Transform vs aggregate

agg reduces rows (one row per group).
transform returns a value per original row (same length as input), enabling comparisons like “row revenue vs country average”.

df["country_avg_revenue"] = df.groupby("country", observed=True)["revenue"].transform("mean")
df["revenue_vs_country_avg"] = df["revenue"] - df["country_avg_revenue"]

Filtering groups

Example: keep only countries with at least 100 orders.

country_counts = df.groupby("country", observed=True)["order_id"].nunique()
big_countries = country_counts[country_counts >= 100].index

df_big = df[df["country"].isin(big_countries)]

9) Pivot tables and reshaping: wide vs long

Pivot table (aggregated)

pivot = pd.pivot_table(
    df,
    index="order_month",
    columns="country",
    values="revenue",
    aggfunc="sum",
    fill_value=0,
)

pivot.head()

Stack/unstack and MultiIndex

If you have a MultiIndex result from groupby, you can reshape:

g = df.groupby(["order_month", "country"], observed=True)["revenue"].sum()
wide = g.unstack("country", fill_value=0)
long_again = wide.stack().reset_index(name="revenue")

Melt: convert wide to long

Useful for plotting libraries and tidy data workflows.

wide_df = pivot.reset_index()
long_df = wide_df.melt(id_vars="order_month", var_name="country", value_name="revenue")
long_df.head()

10) Joining and merging: combining datasets correctly

Assume you have:

orders (order-level data)
customers (customer attributes)
products (product info)

Merge basics

orders = df  # for illustration
customers = pd.read_csv("customers.csv", dtype={"customer_id": "string"})
products = pd.read_csv("products.csv", dtype={"product_id": "string"})
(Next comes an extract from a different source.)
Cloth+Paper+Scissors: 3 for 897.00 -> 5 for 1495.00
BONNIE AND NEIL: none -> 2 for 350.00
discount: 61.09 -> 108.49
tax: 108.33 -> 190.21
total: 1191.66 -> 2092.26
orders_customers = orders.merge(customers, on="customer_id", how="left", validate="many_to_one")

Important parameters:

how="left" keeps all orders even if customer info is missing.
validate="many_to_one" enforces expected cardinality and catches data issues early (e.g., duplicate customer IDs).
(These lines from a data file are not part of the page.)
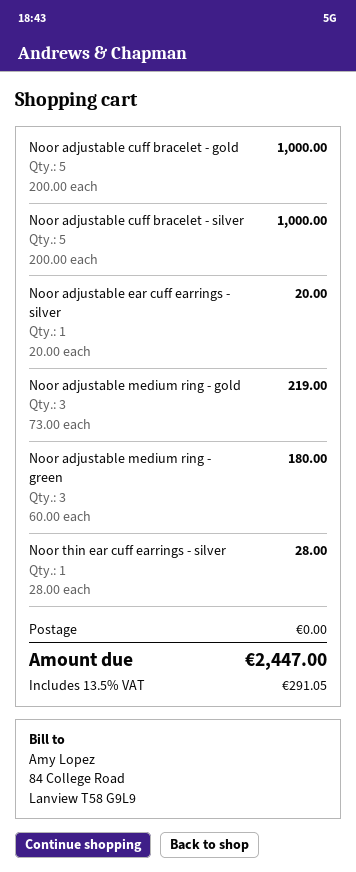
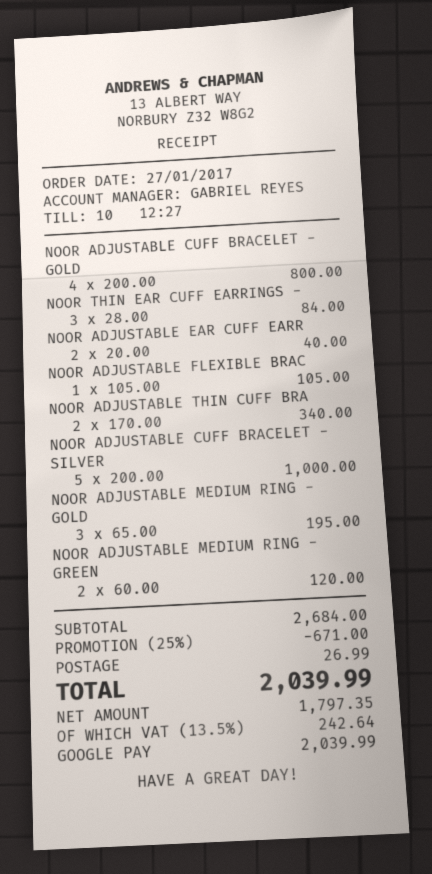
Noor adjustable cuff bracelet - gold: 5 x 200.00 = 1000.00 -> 4 x 200.00 = 800.00
Noor adjustable ear cuff earrings - silver: 1 x 20.00 = 20.00 -> 2 x 20.00 = 40.00
Noor adjustable medium ring - gold: 3 x 73.00 = 219.00 -> 3 x 65.00 = 195.00
Noor adjustable medium ring - green: 3 x 60.00 = 180.00 -> 2 x 60.00 = 120.00
Noor thin ear cuff earrings - silver: 1 x 28.00 = 28.00 -> 3 x 28.00 = 84.00
NOOR ADJUSTABLE FLEXIBLE BRAC: none -> 1 x 105.00 = 105.00
NOOR ADJUSTABLE THIN CUFF BRA: none -> 2 x 170.00 = 340.00
discount: none -> 25% = 671.00
shipping: 0.00 -> 26.99
tax: 13.5% = 291.05 -> 13.5% = 242.64
total: 2447.00 -> 2039.99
Merge on different column names

orders_products = orders.merge(
    products,
    left_on="product_id",
    right_on="id",
    how="left",
    validate="many_to_one",
)

Common merge problems and fixes

Duplicate keys in lookup table
If customers has repeated customer_id, a many-to-one merge becomes many-to-many, duplicating rows.

Check:

customers["customer_id"].duplicated().sum()

Fix by deduplicating:

customers = customers.sort_values("updated_at").drop_duplicates("customer_id", keep="last")

Type mismatch ("00123" vs 123)
Ensure both sides are the same dtype:

orders["customer_id"] = orders["customer_id"].astype("string")
customers["customer_id"] = customers["customer_id"].astype("string")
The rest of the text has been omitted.